Data for review START

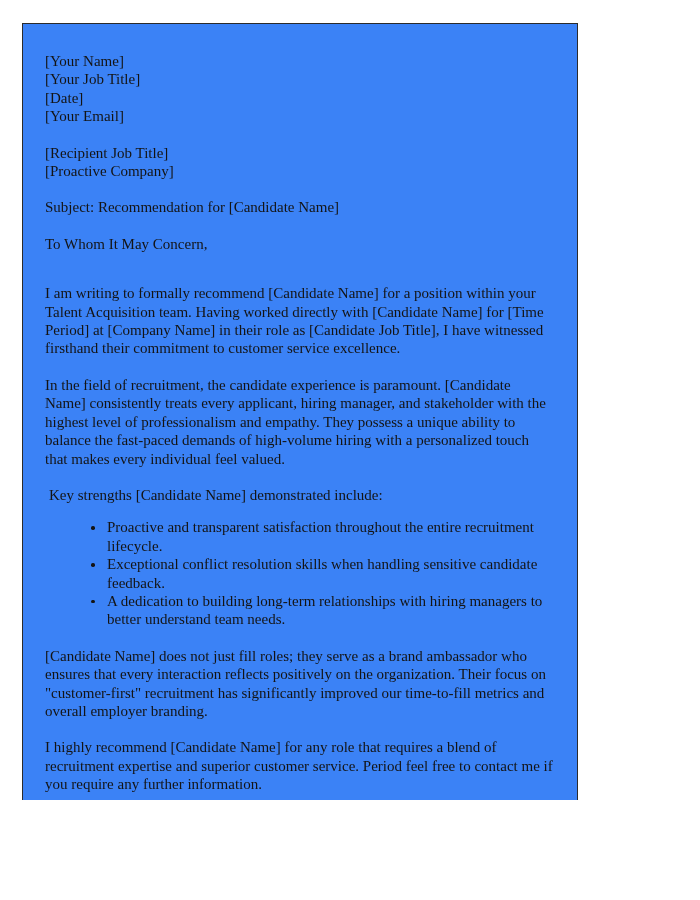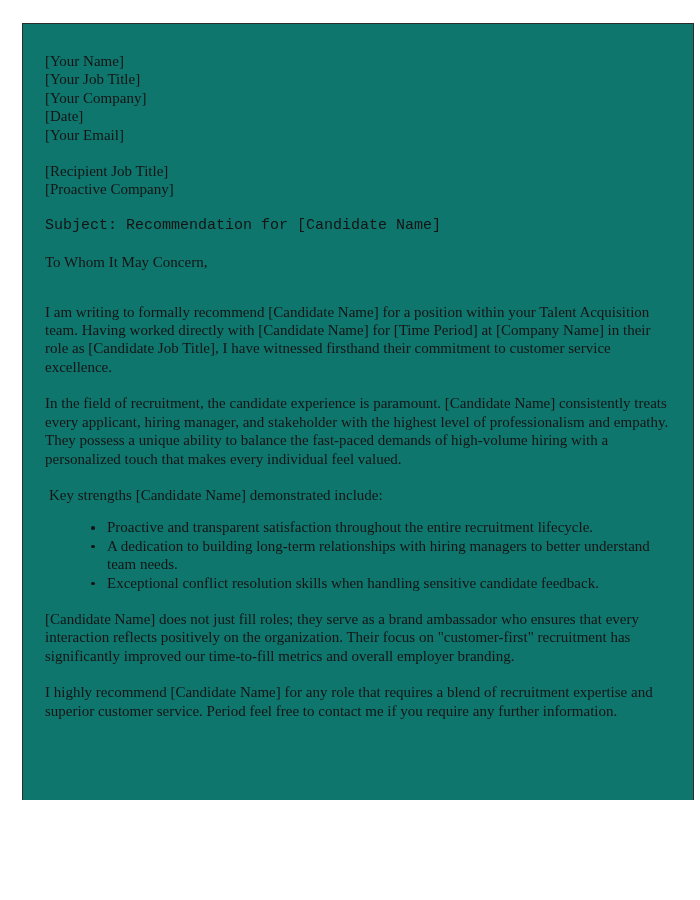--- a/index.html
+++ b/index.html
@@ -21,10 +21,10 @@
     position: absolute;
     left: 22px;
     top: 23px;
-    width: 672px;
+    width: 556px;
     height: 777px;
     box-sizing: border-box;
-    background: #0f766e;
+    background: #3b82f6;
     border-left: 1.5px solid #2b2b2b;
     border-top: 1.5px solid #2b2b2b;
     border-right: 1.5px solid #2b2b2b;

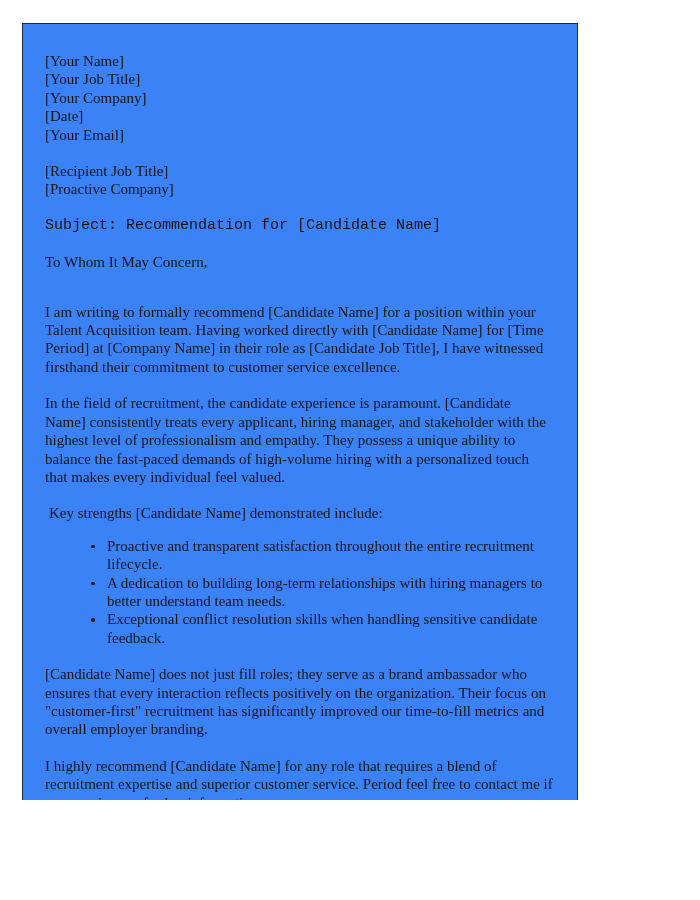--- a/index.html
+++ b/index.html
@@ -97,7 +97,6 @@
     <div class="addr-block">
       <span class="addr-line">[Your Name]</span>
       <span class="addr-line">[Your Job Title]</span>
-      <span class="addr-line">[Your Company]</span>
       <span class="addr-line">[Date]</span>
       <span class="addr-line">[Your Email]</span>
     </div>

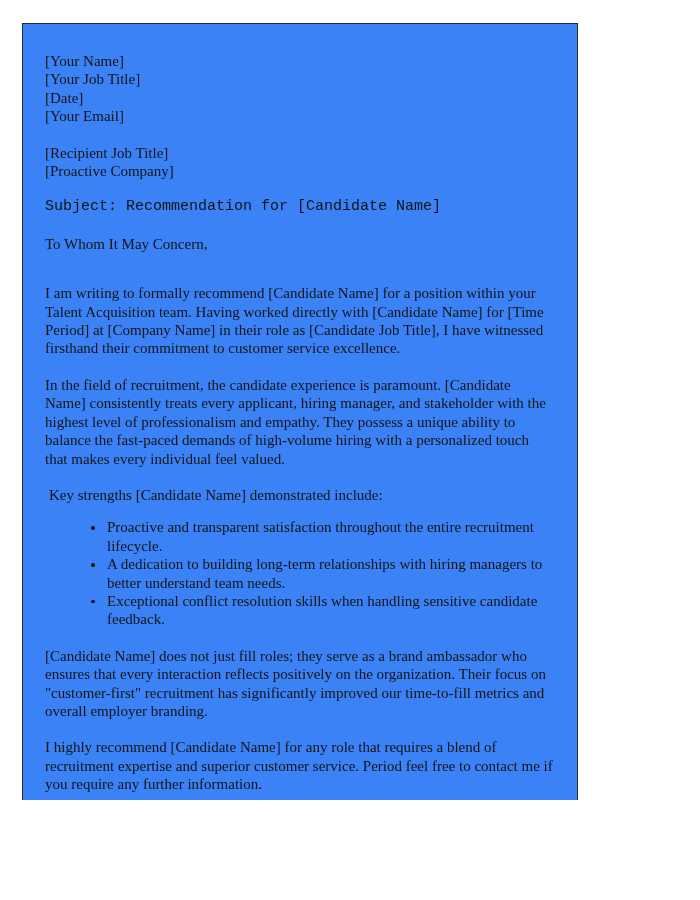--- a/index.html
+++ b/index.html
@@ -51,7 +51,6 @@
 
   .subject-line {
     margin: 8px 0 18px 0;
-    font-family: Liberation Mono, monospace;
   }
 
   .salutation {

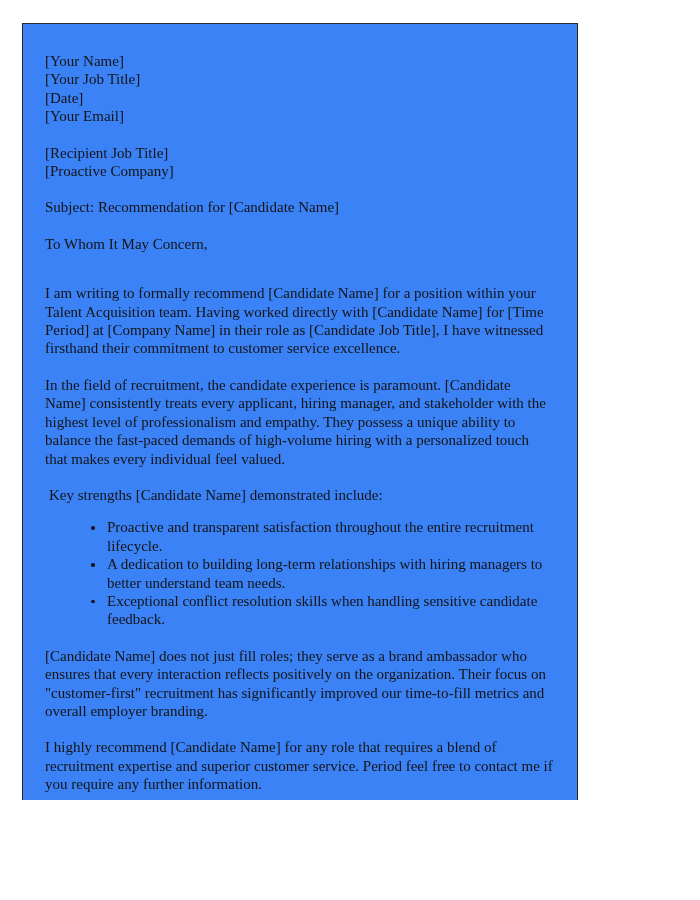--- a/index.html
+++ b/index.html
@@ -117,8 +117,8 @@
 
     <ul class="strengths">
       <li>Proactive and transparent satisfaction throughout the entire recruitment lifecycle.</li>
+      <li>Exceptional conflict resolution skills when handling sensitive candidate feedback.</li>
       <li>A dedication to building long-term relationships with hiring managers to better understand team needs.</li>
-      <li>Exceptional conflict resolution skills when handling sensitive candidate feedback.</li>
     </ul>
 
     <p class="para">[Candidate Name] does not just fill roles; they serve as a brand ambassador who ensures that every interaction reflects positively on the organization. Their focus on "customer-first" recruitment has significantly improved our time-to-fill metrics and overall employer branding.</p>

Data for review END

What the exercise asks — Whenever the word "class" shows up in a line above, copy that line.

Task answer —
     <div class="addr-block">
       <span class="addr-line">[Your Name]</span>
       <span class="addr-line">[Your Job Title]</span>
-      <span class="addr-line">[Your Company]</span>
       <span class="addr-line">[Date]</span>
       <span class="addr-line">[Your Email]</span>
     <ul class="strengths">
     <p class="para">[Candidate Name] does not just fill roles; they serve as a brand ambassador who ensures that every interaction reflects positively on the organization. Their focus on "customer-first" recruitment has significantly improved our time-to-fill metrics and overall employer branding.</p>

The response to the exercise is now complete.